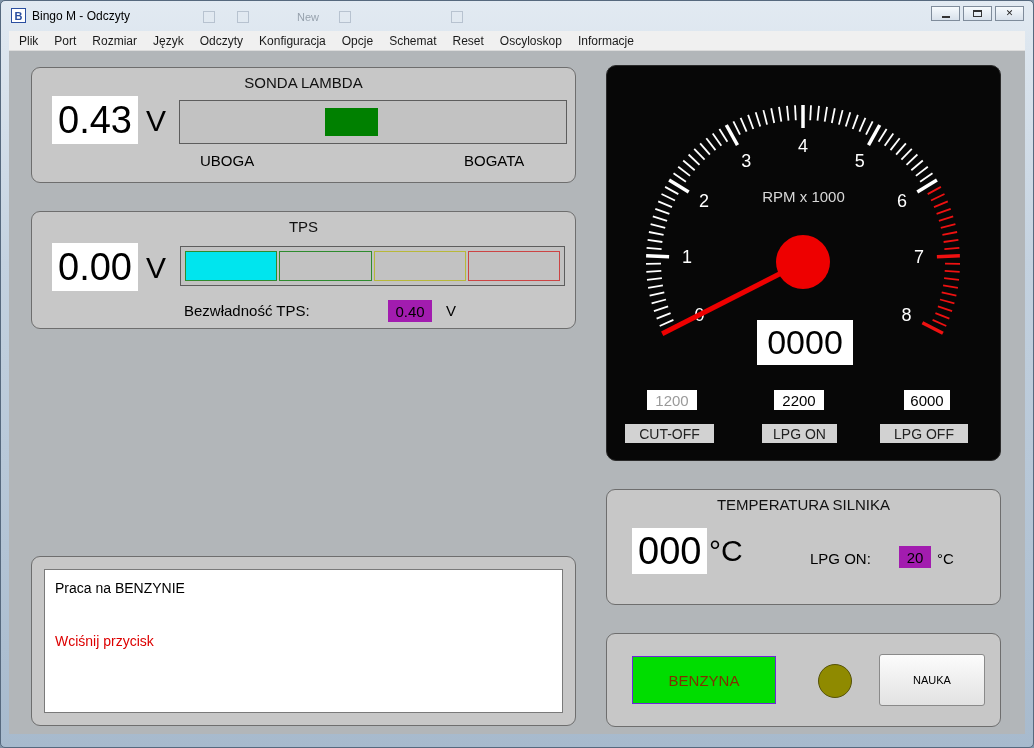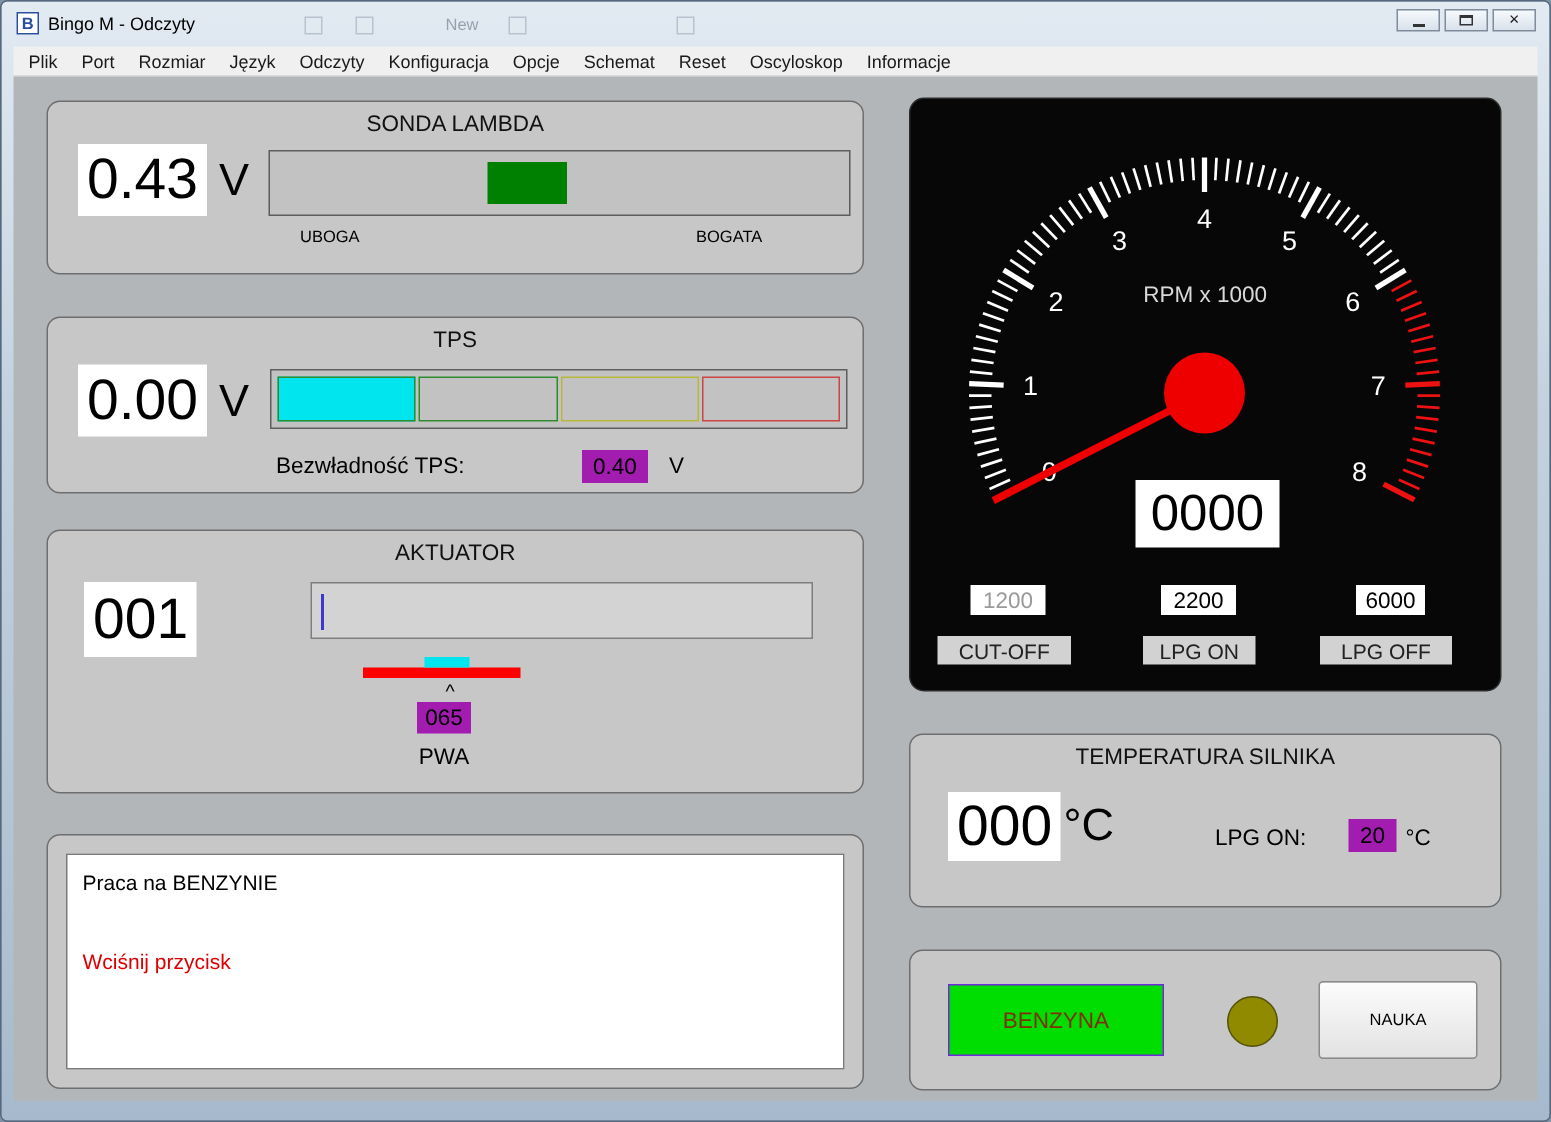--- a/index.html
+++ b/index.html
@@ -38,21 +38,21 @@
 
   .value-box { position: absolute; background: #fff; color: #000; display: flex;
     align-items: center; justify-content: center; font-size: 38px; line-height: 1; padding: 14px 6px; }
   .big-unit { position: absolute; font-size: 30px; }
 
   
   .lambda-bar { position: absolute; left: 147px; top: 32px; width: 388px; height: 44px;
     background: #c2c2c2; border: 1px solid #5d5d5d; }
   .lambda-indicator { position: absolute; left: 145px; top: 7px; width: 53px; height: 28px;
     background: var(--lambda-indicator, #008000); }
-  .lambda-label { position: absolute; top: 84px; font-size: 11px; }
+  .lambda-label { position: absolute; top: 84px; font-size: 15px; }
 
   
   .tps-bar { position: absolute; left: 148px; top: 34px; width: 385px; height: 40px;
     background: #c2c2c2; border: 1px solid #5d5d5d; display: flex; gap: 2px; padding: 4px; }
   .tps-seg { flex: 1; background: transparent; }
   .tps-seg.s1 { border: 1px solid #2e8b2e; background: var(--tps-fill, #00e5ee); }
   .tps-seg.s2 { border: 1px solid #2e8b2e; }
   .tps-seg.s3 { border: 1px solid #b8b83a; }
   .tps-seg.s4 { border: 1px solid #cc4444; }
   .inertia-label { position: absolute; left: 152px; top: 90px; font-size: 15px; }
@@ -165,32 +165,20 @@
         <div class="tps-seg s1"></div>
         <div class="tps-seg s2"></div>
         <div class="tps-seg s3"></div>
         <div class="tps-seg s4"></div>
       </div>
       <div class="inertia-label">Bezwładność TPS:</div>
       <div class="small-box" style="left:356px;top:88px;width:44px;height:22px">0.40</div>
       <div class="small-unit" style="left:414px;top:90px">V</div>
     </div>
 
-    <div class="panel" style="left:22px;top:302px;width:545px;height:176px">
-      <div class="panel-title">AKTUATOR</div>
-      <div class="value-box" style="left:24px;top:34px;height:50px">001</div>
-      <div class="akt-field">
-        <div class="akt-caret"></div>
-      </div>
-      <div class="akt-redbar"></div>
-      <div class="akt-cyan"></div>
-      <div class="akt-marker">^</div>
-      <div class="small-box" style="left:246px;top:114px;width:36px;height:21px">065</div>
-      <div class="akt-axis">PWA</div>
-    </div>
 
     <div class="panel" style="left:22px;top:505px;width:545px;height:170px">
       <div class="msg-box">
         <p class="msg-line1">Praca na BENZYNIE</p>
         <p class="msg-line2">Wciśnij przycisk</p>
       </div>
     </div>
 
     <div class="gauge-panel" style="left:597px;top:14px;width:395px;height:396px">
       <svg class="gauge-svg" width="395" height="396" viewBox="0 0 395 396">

===============

Write out each line of the data above exactly, starting at the top and finishing with the line containing "background: var(--lambda-indicator, #008000);"; omit the pictures.

* **RESULT OF THE EXERCISE**
--- a/index.html
+++ b/index.html
@@ -38,21 +38,21 @@
 
   .value-box { position: absolute; background: #fff; color: #000; display: flex;
     align-items: center; justify-content: center; font-size: 38px; line-height: 1; padding: 14px 6px; }
   .big-unit { position: absolute; font-size: 30px; }
 
   
   .lambda-bar { position: absolute; left: 147px; top: 32px; width: 388px; height: 44px;
     background: #c2c2c2; border: 1px solid #5d5d5d; }
   .lambda-indicator { position: absolute; left: 145px; top: 7px; width: 53px; height: 28px;
     background: var(--lambda-indicator, #008000); }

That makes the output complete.